Firstly, I'll confess that I don't wrangle design software for a living (I have a programming background)... but I have owned Macs since 1992, and I've owned and used Photoshop since version 3 (that's version 3 in 1994, not CS3!). I've also used Dreamweaver and Flash on a range of machines.
In my experience, what Dreamweaver and Flash need is lots of screen real estate.
Photoshop needs processor speed, memory and fast disk access.
In the last 5 years, increases in processor speed on laptops has more than outstripped the processing requirements of Photoshop. Additionally, now that we have SSD drives, it's no longer necessary to use fast desktop drives/striped disks to make Photoshop really sing.

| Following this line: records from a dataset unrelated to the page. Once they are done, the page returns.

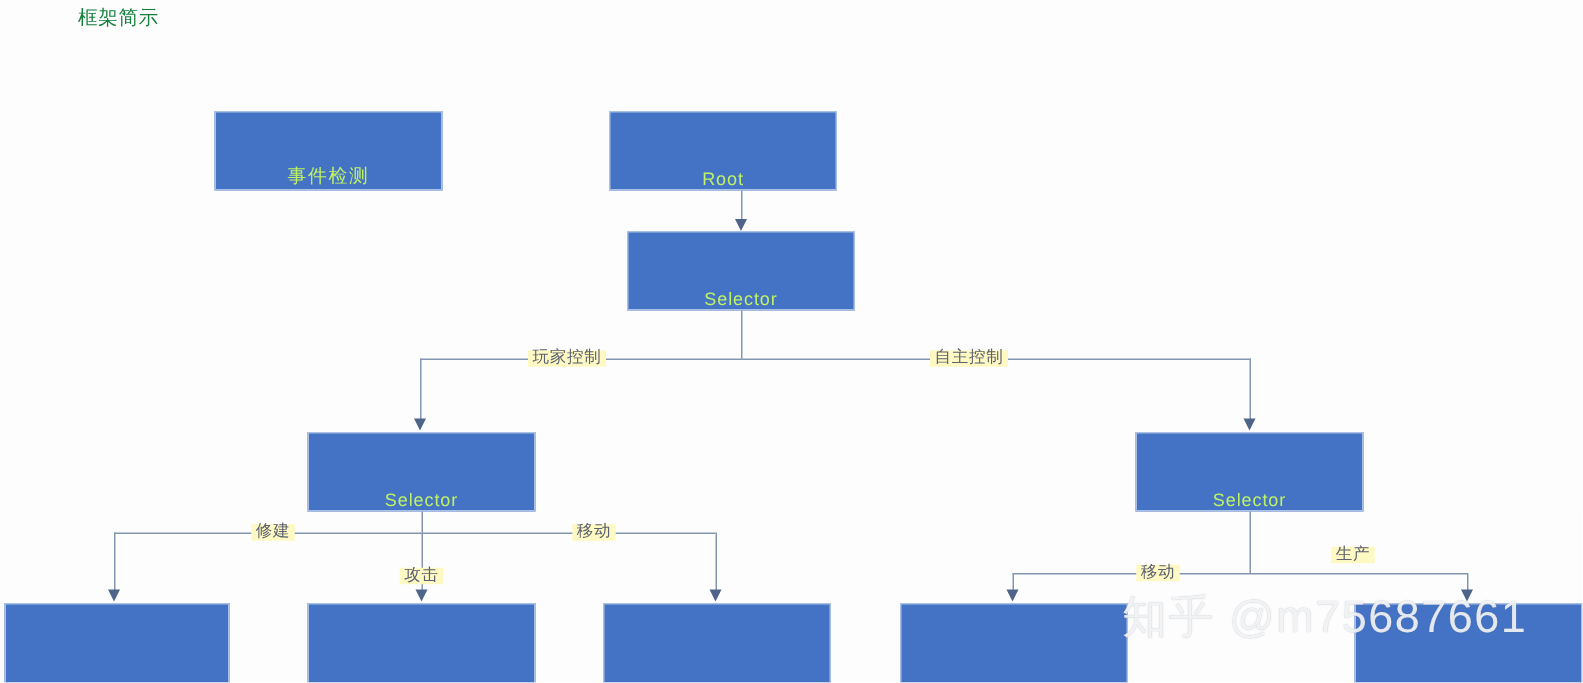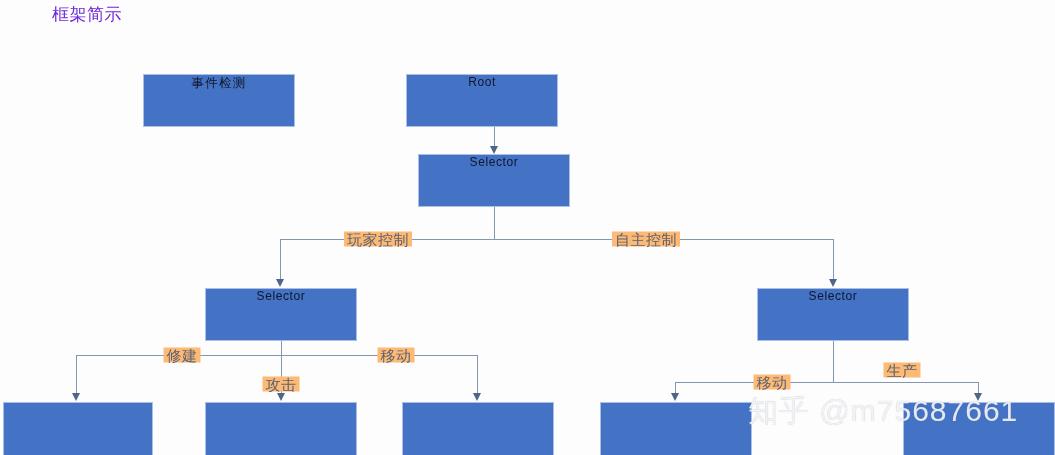--- a/index.html
+++ b/index.html
@@ -14,34 +14,34 @@
     position: relative;
     width: 1055px;
     height: 455px;
     background: #fdfdfd;
     overflow: hidden;
   }
   .diagram-title {
     position: absolute;
     left: 52px;
     top: 3px;
-    font-size: 17px;
-    color: #6d28d9;
+    font-size: 13px;
+    color: #15803d;
     letter-spacing: 0.5px;
     white-space: nowrap;
   }
   .node {
     position: absolute;
     box-sizing: border-box;
     background: #4472c4;
     border: 1px solid #a9c0e4;
     display: flex;
-    align-items: flex-start;
+    align-items: flex-end;
     justify-content: center;
-    color: #0f172a;
+    color: #bef264;
     font-size: 12px;
     letter-spacing: 0.6px;
     white-space: nowrap;
   }
   .node.cjk { font-size: 12.5px; letter-spacing: 1.2px; }
   .edge-h, .edge-v {
     position: absolute;
     background: #8496b0;
   }
   .edge-h { height: 1px; }
@@ -49,23 +49,23 @@
   .arrow {
     position: absolute;
     width: 0;
     height: 0;
     border-left: 4.5px solid transparent;
     border-right: 4.5px solid transparent;
     border-top: 8px solid #4f6489;
   }
   .edge-label {
     position: absolute;
-    font-size: 15px;
+    font-size: 11px;
     color: #5b6172;
-    background: #fdba74;
+    background: #fef9c3;
     padding: 0 3px;
     white-space: nowrap;
     transform: translate(-50%, -50%);
     letter-spacing: 0.5px;
     line-height: 1;
   }
   .watermark {
     position: absolute;
     left: 748px;
     top: 391px;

If you pay for a desktop (and I'm thinking specifically of the Mac Pro), you're paying a lot for it's ability to run lots of CPU cores - and Photoshop is poor at multi-core processing. The straight-line speed of Apple's consumer machines is often faster than the Mac Pro Xeon chips... so the Pro desktop gives you little (if any speed advantage).
So, in summary I'd say that while 5 years ago a good desktop would have blown away a laptop when running Photoshop, nowadays there's really little reason to choose the desktop unless you need to house lots of drives.
Personally, when I upgrade my current machine (a 2008 8 core Mac pro), I'm considering 'downsizing' to a 15 inch MBP - which I think will be plenty fast enough.